Moving house to a new place together is a big step for every couple and a huge challenge for your nerves. You think you know someone inside out, but living together takes the relationship to a whole different level. Although living with your loved one may seem like the best thing that could ever happen to you, at time your partner’s plainly weird behaviour will grind your gears. One such occasion is the decoration of your shared space. No matter how long you have been together, you will definitely experience a clash of tastes while designing your first home.
Compromises are the key to managing your differences. Mixing and matching different styles can be quite difficult. With these simple and effective tricks you will be able to create a well-designed and inviting space that displays the tastes of both partners.
Decide what stays and what goes
Both you and your loved one have items from your old place that you would like to bring in your new home. Let each of you make a list of the things you want to take in your shared space. Do this before the relocation. In this way you will know what type of moving services you will need. Then compare your lists and discuss what you will keep. But, what happens when likes and dislikes don’t match?
Be open to compromises
Neither of you will be happy if you live in a place that doesn’t reflect your personality. The same way both partners bring special things to the relationship, they can do the same with their shared living space. You may hate your loved one’s record collecting or extravagant style, but this is who they are. Embrace your weirdness and use it to design a truly unique and personal place.
Make a list of the items that require the approval of both partners
Big purchases like a new television or a sofa should be discussed. It is bad moves to go behind your partner’s back and buy something they may not like. This is a sign of a lack of respect and may seriously damage your relationship. If it is a quite expensive piece, you both need to agree on that.
House removals projects are a great excuse to get some new stuff. This will also help to avoid arguments down the line. Make time in your schedule to go around furniture stores, flea markets or antique shops. If your loved one is hesitant about the idea, you can look up some things online.
Figure out the pieces you can both concede on
You don’t care about electronics, but you are obsessed with home accessories? Let your partner pick the electronic appliances, while you focus on the picture frames and the throw pillows. In this way both partners will contribute to the design of your home and you work towards a common goal.

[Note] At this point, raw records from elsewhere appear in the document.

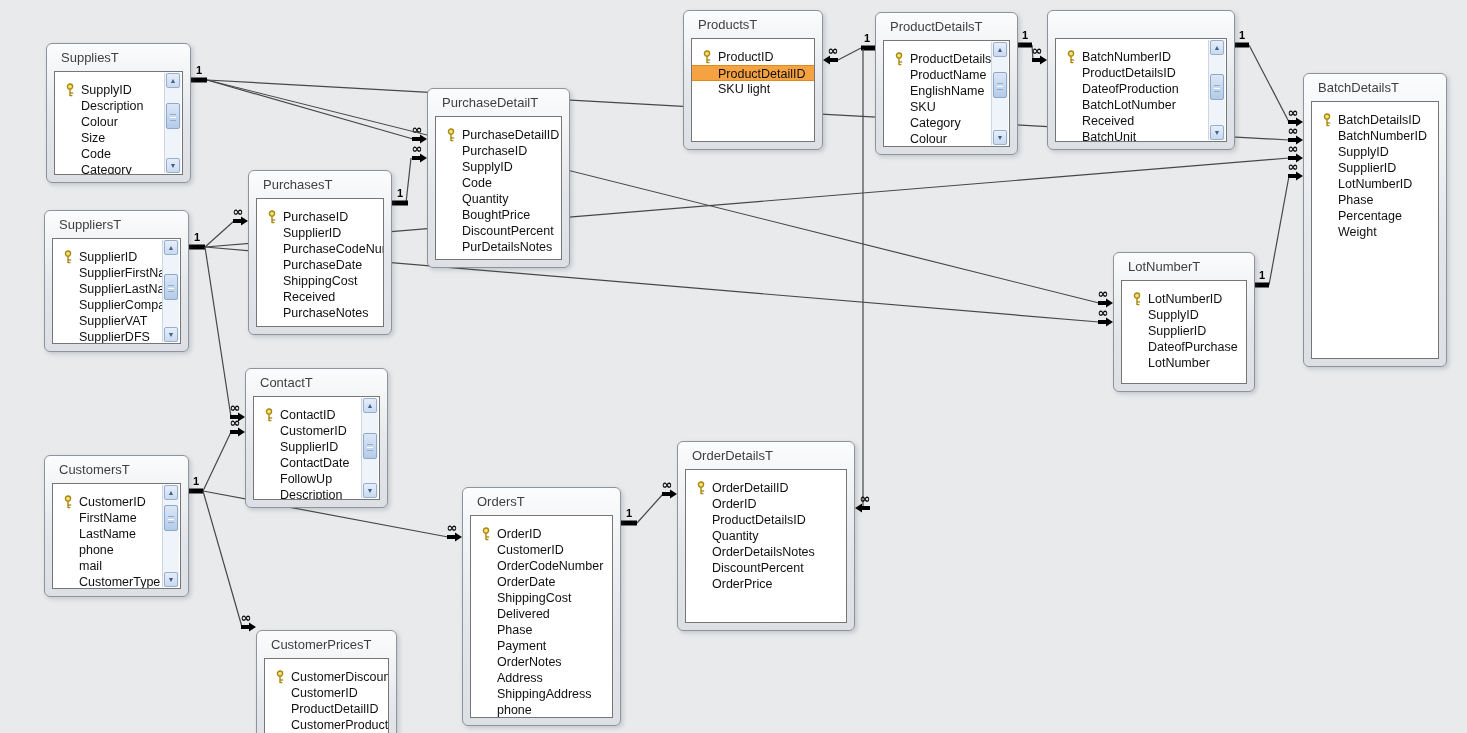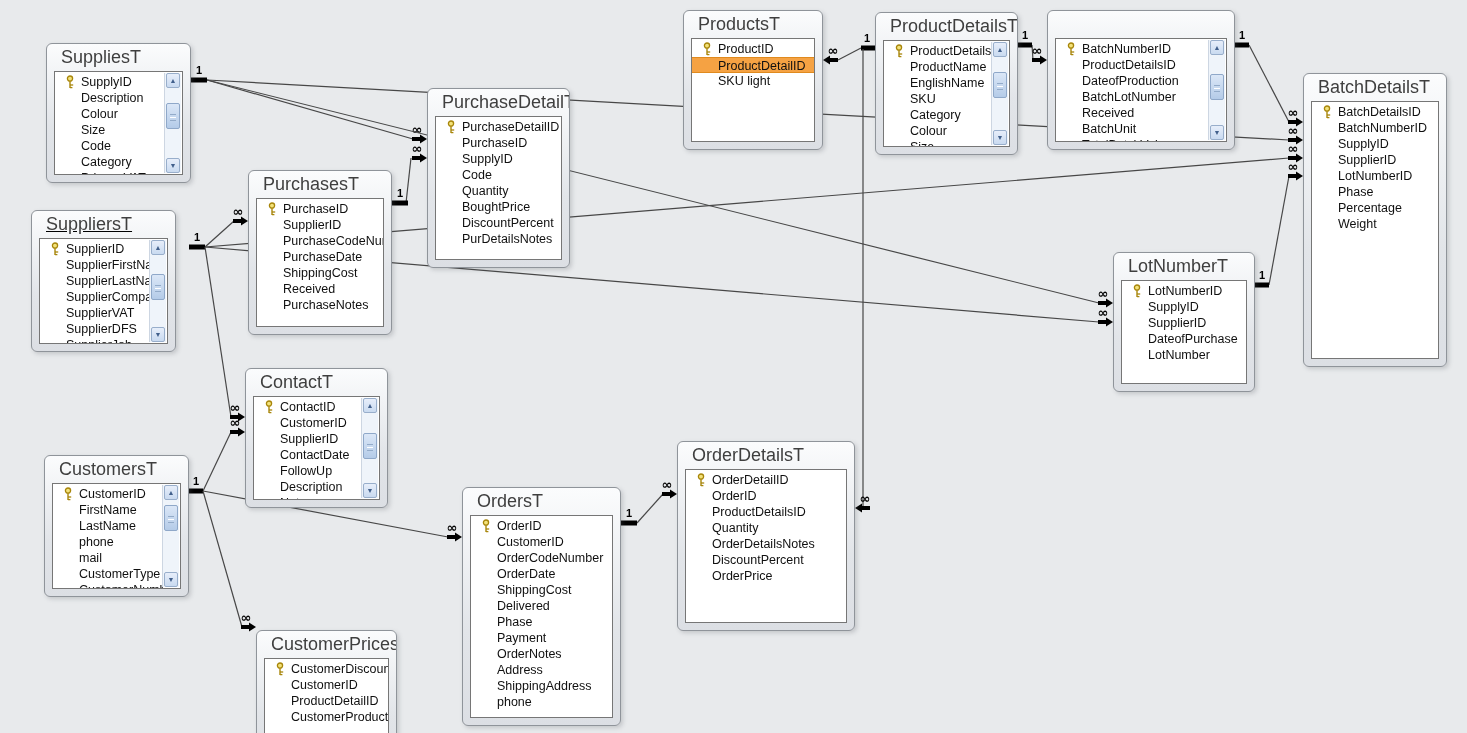--- a/index.html
+++ b/index.html
@@ -7,25 +7,25 @@
   #canvas{position:relative;width:1467px;height:733px;background:#e8eaec;overflow:hidden;}
   #rel-svg{position:absolute;left:0;top:0;z-index:1;}
   .table-window{
     position:absolute;z-index:2;box-sizing:border-box;
     border:1px solid #8f949a;border-radius:6px;
     background:linear-gradient(#fbfcfd,#e2e5e9 60%,#dcdfe4);
     box-shadow:2px 2px 4px rgba(90,96,104,.25);
   }
   .tw-title{
     height:28px;line-height:27px;padding-left:14px;
-    font-size:18px;color:#3f3f3f;white-space:nowrap;overflow:hidden;
+    font-size:13px;color:#3f3f3f;white-space:nowrap;overflow:hidden;
   }
   .tw-list{
     position:absolute;left:7px;right:7px;top:27px;bottom:7px;
-    background:#fff;border:1px solid #767676;overflow:hidden;padding-top:2px;box-sizing:border-box;
+    background:#fff;border:1px solid #767676;overflow:hidden;padding-top:10px;box-sizing:border-box;
   }
   .field-row{
     position:relative;height:16px;line-height:16px;padding-left:26px;
     font-size:12.5px;color:#101010;white-space:nowrap;overflow:hidden;
   }
   .field-row.hl{background:#f5a243;border-top:1px solid #e08a1e;border-bottom:1px solid #e08a1e;box-sizing:border-box;}
   .key-ic{position:absolute;left:9px;top:1px;width:12px;height:14px;}
   .sbar{
     position:absolute;top:1px;right:1px;bottom:1px;width:16px;
     background:#eff4fa;border-left:1px solid #cdd6e2;
@@ -187,21 +187,21 @@
         <div class="field-row"><span>Code</span></div>
         <div class="field-row"><span>Category</span></div>
         <div class="field-row"><span>PricenoVAT</span></div>
         <div class="sbar">
           <div class="sb-btn sb-up">▲</div>
           <div class="sb-thumb" style="top: 30px;"></div>
           <div class="sb-btn sb-dn">▼</div>
         </div>
       </div>
     </div>
-    <div class="table-window" style="left: 31px; top: 210px; width: 145px; height: 142px; text-decoration: underline;">
+    <div class="table-window" style="left: 44px; top: 210px; width: 145px; height: 142px;">
       <div class="tw-title">SuppliersT</div>
       <div class="tw-list" style="padding-right: 17px;">
         <div class="field-row"><span class="key-ic"><svg viewBox="0 0 12 14" width="12" height="14">
               <circle cx="6" cy="3.6" r="2.6" fill="#f3e27a" stroke="#a8860b" stroke-width="1.3"></circle>
               <line x1="6" y1="6.2" x2="6" y2="13" stroke="#a8860b" stroke-width="1.4"></line>
               <line x1="6" y1="10" x2="9.2" y2="10" stroke="#a8860b" stroke-width="1.3"></line>
               <line x1="6" y1="12.6" x2="8.4" y2="12.6" stroke="#a8860b" stroke-width="1.3"></line>
             </svg></span><span>SupplierID</span></div>
         <div class="field-row"><span>SupplierFirstNa</span></div>
         <div class="field-row"><span>SupplierLastNar</span></div>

Design dilemmas vs. relationship issues
Don’t confuse your arguments about the design of your place with more serious relationship problems. Pent-up aggression tends to get released during times of changes such as a moving house process. Avoid turning decisions about your place into a platform for discussing bigger issues. Often stress and exhaustion can add up to the problem. If the wall colour in the living room turned into an argument about whose mom is worse, then get a rest.
If you manage to get over your differences and to resolve your issues calmly, you will be able to create a space that truly represents everyone who lives there.